Support for parsing integers.


§1. Understanding. In our target virtual machines, numbers are stored in twos-complement form, so that a 16-bit VM can hold the range of integers \(-2^{15} = -32768\) to \(2^{15}-1 = +32767\), while a 32-bit VM can hold \(-2^{31} = -2147483648\) to \(2^{31}-1 = +2147483647\): the token below accepts exactly those ranges.

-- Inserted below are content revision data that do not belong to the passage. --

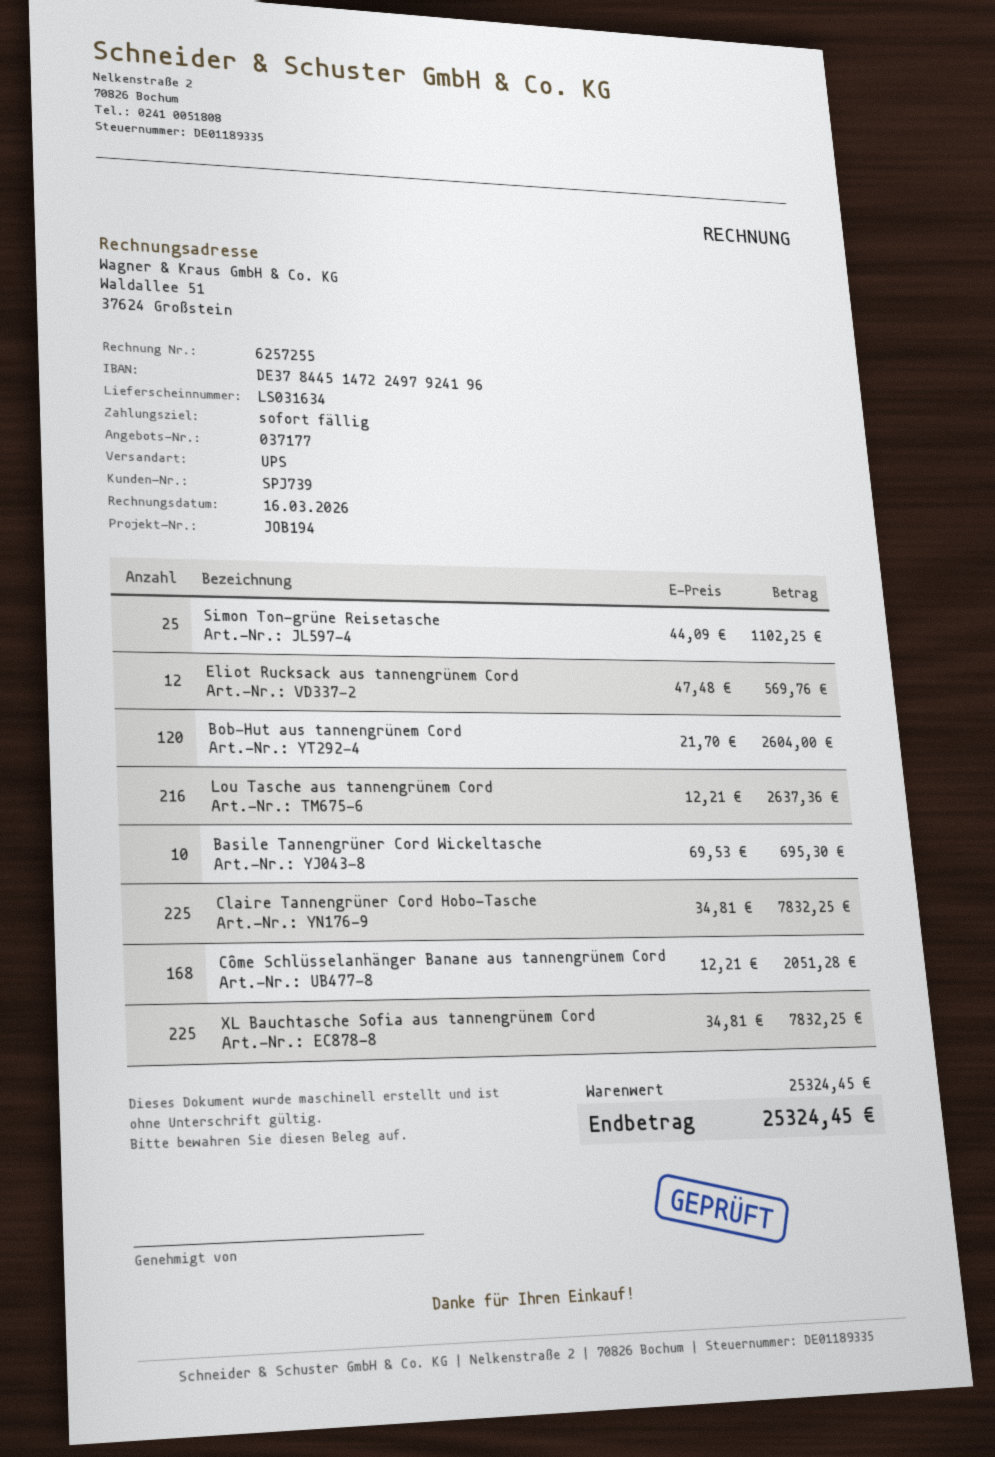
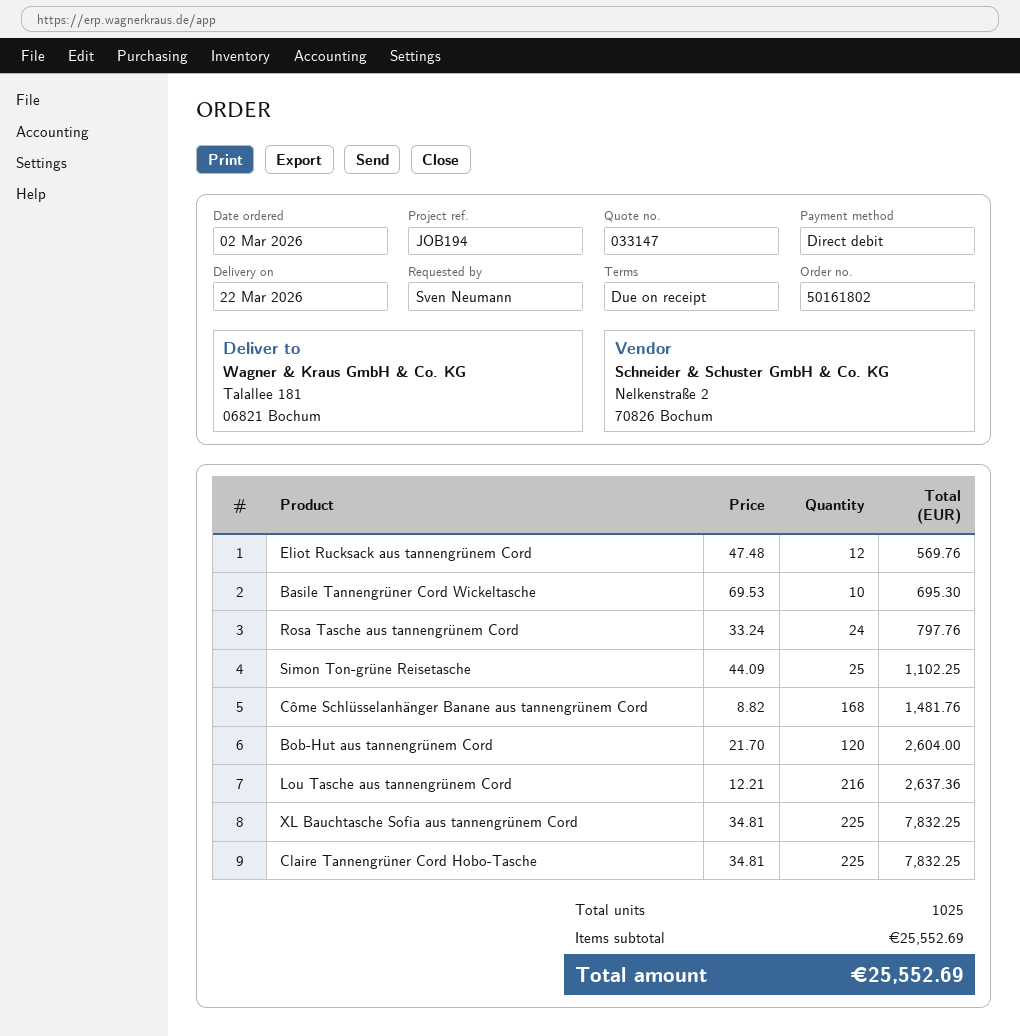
quote number: 037177 -> 033147
Côme Schlüsselanhänger Banane aus tannengrünem Cord: 168 x 12.21 = 2051.28 -> 168 x 8.82 = 1481.76
Rosa Tasche aus tannengrünem Cord: none -> 24 x 33.24 = 797.76
subtotal: 25324.45 -> 25552.69
total: 25324.45 -> 25552.69

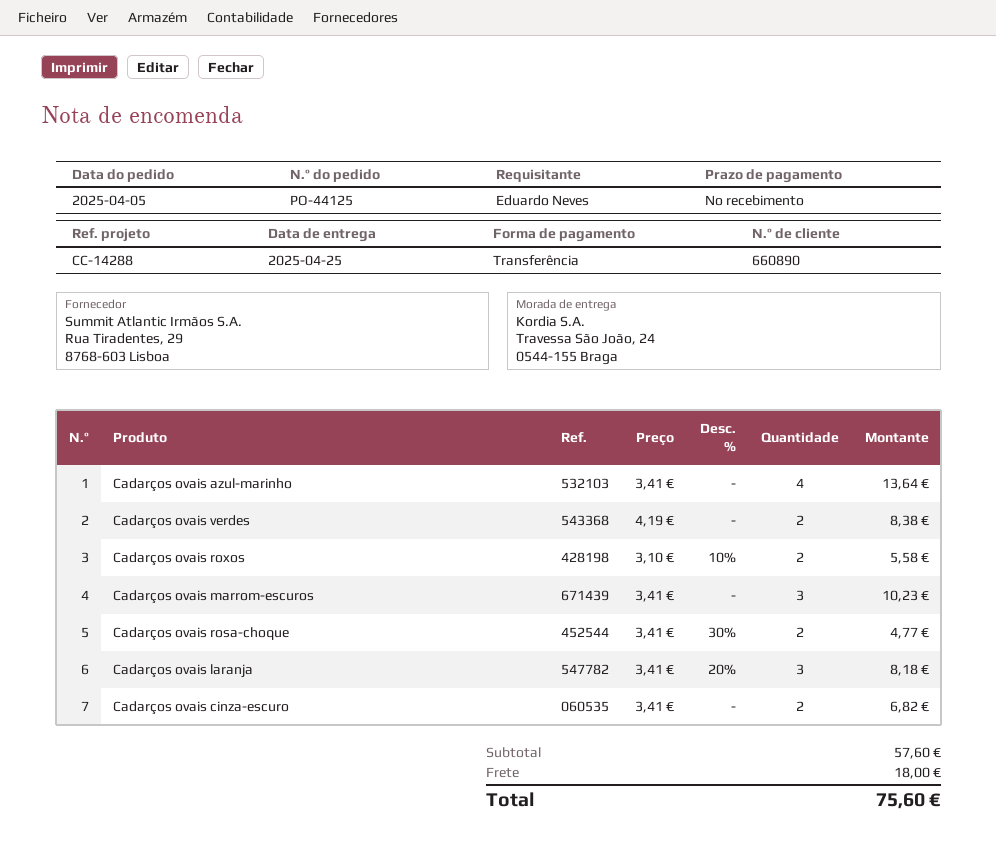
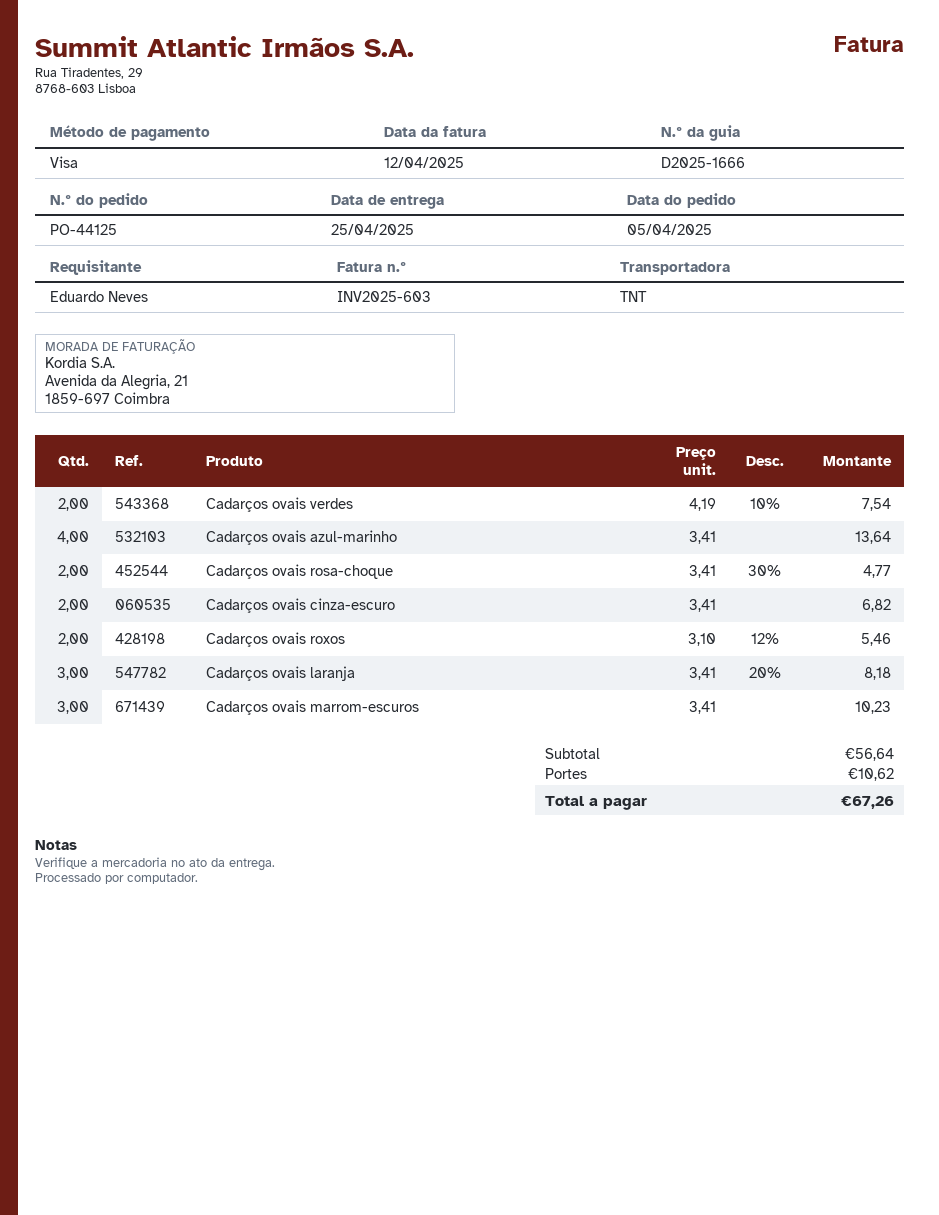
payment method: bank transfer -> Visa
Cadarços ovais verdes: 2 x 4.19 = 8.38 -> 2 x 4.19 - 10% = 7.54
Cadarços ovais roxos: 2 x 3.10 - 10% = 5.58 -> 2 x 3.10 - 12% = 5.46
subtotal: 57.60 -> 56.64
shipping: 18.00 -> 10.62
total: 75.60 -> 67.26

[ DECIMAL_TOKEN wnc wna r n wa wl sign base digit digit_count original_wn group_wn ch;
    wnc = wn; original_wn = wn; group_wn = wn;
    r = DECIMAL_TOKEN_INNER();
    if (r ~= GPR_FAIL) return r;
    wn = wnc;
    r = ParseTokenStopped(ELEMENTARY_TT, NUMBER_TOKEN);
    if ((r == GPR_NUMBER) && (parsed_number ~= 10000)) return r;
    wn = wnc;
    wa = WordAddress(wn);
    wl = WordLength(wn);
    sign = 1; base = 10; digit_count = 0;
    #Iftrue CHARSIZE == 1;
    ch = wa->0;
    #Ifnot;
    ch = wa-->0;
    #Endif; CHARSIZE
    if (ch ~= '-' or '$' or '0' or '1' or '2' or '3' or '4'
        or '5' or '6' or '7' or '8' or '9')
        return GPR_FAIL;
    if (ch == '-') {
        sign = -1; wl--;
        #Iftrue CHARSIZE == 1;
        wa++;
        #Ifnot;
        wa = wa + WORDSIZE;
        #Endif; CHARSIZE
    }
    if (wl == 0) return GPR_FAIL;
    n = 0;
    while (wl > 0) {
        #Iftrue CHARSIZE == 1;
        ch = wa->0;
        #Ifnot;
        ch = wa-->0;
        #Endif; CHARSIZE
        if (ch >= 'a') digit = ch - 'a' + 10;
        else digit = ch - '0';
        digit_count++;
        switch (base) {
            2:  if (digit_count == 17) return GPR_FAIL;
            10:
                #Iftrue WORDSIZE == 2;
                if (digit_count == 6) return GPR_FAIL;
                if (digit_count == 5) {
                    if (n > 3276) return GPR_FAIL;
                    if (n == 3276) {
                        if (sign == 1 && digit > 7) return GPR_FAIL;
                        if (sign == -1 && digit > 8) return GPR_FAIL;
                    }
                }
                #Ifnot; i.e., if (WORDSIZE == 4)
                if (digit_count == 11) return GPR_FAIL;
                if (digit_count == 10) {
                    if (n > 214748364) return GPR_FAIL;
                    if (n == 214748364) {
                        if (sign == 1 && digit > 7) return GPR_FAIL;
                        if (sign == -1 && digit > 8) return GPR_FAIL;
                    }
                }
                #Endif;
            16: if (digit_count == 5) return GPR_FAIL;
        }
        if (digit >= 0 && digit < base) n = base*n + digit;
        else return GPR_FAIL;
        wl--;
        #iftrue (CHARSIZE == 1);
        wa++;
        #Ifnot;
        wa = wa + WORDSIZE;
        #Endif; CHARSIZE
    }
    parsed_number = n*sign; wn++;
    return GPR_NUMBER;
];

§2. Truth states. And although truth states are not strictly speaking numbers, this seems as good a point as any to parse them:

[ TRUTH_STATE_TOKEN original_wn wd;
    original_wn = wn;
    wd = TRUTH_STATE_TOKEN_INNER();
    if (wd ~= GPR_FAIL) return wd;
    wn = original_wn;
    wd = NextWordStopped();
    if (wd == 'true') { parsed_number = 1; return GPR_NUMBER; }
    if (wd == 'false') { parsed_number = 0; return GPR_NUMBER; }
    wn = original_wn;
    return GPR_FAIL;
];

§3. Real numbers. An I6 grammar routine (GPR) for floats. On success, this returns GPR_NUMBER and stores a value in the global parsed_number.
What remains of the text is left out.